• _Exercise directions_:
Would you repeat all of the records underneath, exactly as written?

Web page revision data
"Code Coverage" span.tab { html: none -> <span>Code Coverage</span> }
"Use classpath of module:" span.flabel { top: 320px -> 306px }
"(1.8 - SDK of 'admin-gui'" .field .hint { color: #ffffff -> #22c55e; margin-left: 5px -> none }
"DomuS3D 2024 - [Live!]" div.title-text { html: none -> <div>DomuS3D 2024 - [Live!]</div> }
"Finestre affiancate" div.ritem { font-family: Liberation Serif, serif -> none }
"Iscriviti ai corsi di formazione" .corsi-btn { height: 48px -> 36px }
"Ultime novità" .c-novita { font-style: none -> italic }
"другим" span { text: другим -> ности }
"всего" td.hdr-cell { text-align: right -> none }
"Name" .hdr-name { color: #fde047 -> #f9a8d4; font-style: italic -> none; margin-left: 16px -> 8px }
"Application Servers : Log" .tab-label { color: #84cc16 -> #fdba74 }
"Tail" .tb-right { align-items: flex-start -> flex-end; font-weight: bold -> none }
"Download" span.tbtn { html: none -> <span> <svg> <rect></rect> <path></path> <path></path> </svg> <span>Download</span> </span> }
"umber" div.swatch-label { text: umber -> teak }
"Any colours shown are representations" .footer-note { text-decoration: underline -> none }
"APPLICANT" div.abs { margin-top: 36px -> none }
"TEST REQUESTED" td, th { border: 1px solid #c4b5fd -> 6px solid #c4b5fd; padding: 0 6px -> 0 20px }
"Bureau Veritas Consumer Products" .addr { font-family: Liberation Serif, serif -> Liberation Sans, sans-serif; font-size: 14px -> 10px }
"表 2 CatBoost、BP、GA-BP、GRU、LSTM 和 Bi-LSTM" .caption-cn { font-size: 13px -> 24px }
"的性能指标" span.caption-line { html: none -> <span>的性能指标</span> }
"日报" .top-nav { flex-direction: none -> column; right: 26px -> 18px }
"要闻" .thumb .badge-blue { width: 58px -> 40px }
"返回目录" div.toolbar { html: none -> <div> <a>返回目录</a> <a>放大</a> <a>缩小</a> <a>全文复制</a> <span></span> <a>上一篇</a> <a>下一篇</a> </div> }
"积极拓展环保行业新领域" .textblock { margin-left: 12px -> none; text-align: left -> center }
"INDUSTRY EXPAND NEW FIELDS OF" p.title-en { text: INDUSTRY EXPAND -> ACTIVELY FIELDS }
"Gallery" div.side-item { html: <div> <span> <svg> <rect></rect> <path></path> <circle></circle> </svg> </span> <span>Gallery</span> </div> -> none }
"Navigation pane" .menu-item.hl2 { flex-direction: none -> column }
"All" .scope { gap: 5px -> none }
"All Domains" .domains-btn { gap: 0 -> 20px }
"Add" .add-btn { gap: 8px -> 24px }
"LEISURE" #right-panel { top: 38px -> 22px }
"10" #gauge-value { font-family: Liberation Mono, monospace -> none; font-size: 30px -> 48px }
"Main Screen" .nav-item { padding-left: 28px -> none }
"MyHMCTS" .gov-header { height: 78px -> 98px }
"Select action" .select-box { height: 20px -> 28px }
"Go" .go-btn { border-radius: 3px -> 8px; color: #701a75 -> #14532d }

• _Result for this exercise_:
"Code Coverage" span.tab { html: none -> <span>Code Coverage</span> }
"Use classpath of module:" span.flabel { top: 320px -> 306px }
"(1.8 - SDK of 'admin-gui'" .field .hint { color: #ffffff -> #22c55e; margin-left: 5px -> none }
"DomuS3D 2024 - [Live!]" div.title-text { html: none -> <div>DomuS3D 2024 - [Live!]</div> }
"Finestre affiancate" div.ritem { font-family: Liberation Serif, serif -> none }
"Iscriviti ai corsi di formazione" .corsi-btn { height: 48px -> 36px }
"Ultime novità" .c-novita { font-style: none -> italic }
"другим" span { text: другим -> ности }
"всего" td.hdr-cell { text-align: right -> none }
"Name" .hdr-name { color: #fde047 -> #f9a8d4; font-style: italic -> none; margin-left: 16px -> 8px }
"Application Servers : Log" .tab-label { color: #84cc16 -> #fdba74 }
"Tail" .tb-right { align-items: flex-start -> flex-end; font-weight: bold -> none }
"Download" span.tbtn { html: none -> <span> <svg> <rect></rect> <path></path> <path></path> </svg> <span>Download</span> </span> }
"umber" div.swatch-label { text: umber -> teak }
"Any colours shown are representations" .footer-note { text-decoration: underline -> none }
"APPLICANT" div.abs { margin-top: 36px -> none }
"TEST REQUESTED" td, th { border: 1px solid #c4b5fd -> 6px solid #c4b5fd; padding: 0 6px -> 0 20px }
"Bureau Veritas Consumer Products" .addr { font-family: Liberation Serif, serif -> Liberation Sans, sans-serif; font-size: 14px -> 10px }
"表 2 CatBoost、BP、GA-BP、GRU、LSTM 和 Bi-LSTM" .caption-cn { font-size: 13px -> 24px }
"的性能指标" span.caption-line { html: none -> <span>的性能指标</span> }
"日报" .top-nav { flex-direction: none -> column; right: 26px -> 18px }
"要闻" .thumb .badge-blue { width: 58px -> 40px }
"返回目录" div.toolbar { html: none -> <div> <a>返回目录</a> <a>放大</a> <a>缩小</a> <a>全文复制</a> <span></span> <a>上一篇</a> <a>下一篇</a> </div> }
"积极拓展环保行业新领域" .textblock { margin-left: 12px -> none; text-align: left -> center }
"INDUSTRY EXPAND NEW FIELDS OF" p.title-en { text: INDUSTRY EXPAND -> ACTIVELY FIELDS }
"Gallery" div.side-item { html: <div> <span> <svg> <rect></rect> <path></path> <circle></circle> </svg> </span> <span>Gallery</span> </div> -> none }
"Navigation pane" .menu-item.hl2 { flex-direction: none -> column }
"All" .scope { gap: 5px -> none }
"All Domains" .domains-btn { gap: 0 -> 20px }
"Add" .add-btn { gap: 8px -> 24px }
"LEISURE" #right-panel { top: 38px -> 22px }
"10" #gauge-value { font-family: Liberation Mono, monospace -> none; font-size: 30px -> 48px }
"Main Screen" .nav-item { padding-left: 28px -> none }
"MyHMCTS" .gov-header { height: 78px -> 98px }
"Select action" .select-box { height: 20px -> 28px }
"Go" .go-btn { border-radius: 3px -> 8px; color: #701a75 -> #14532d }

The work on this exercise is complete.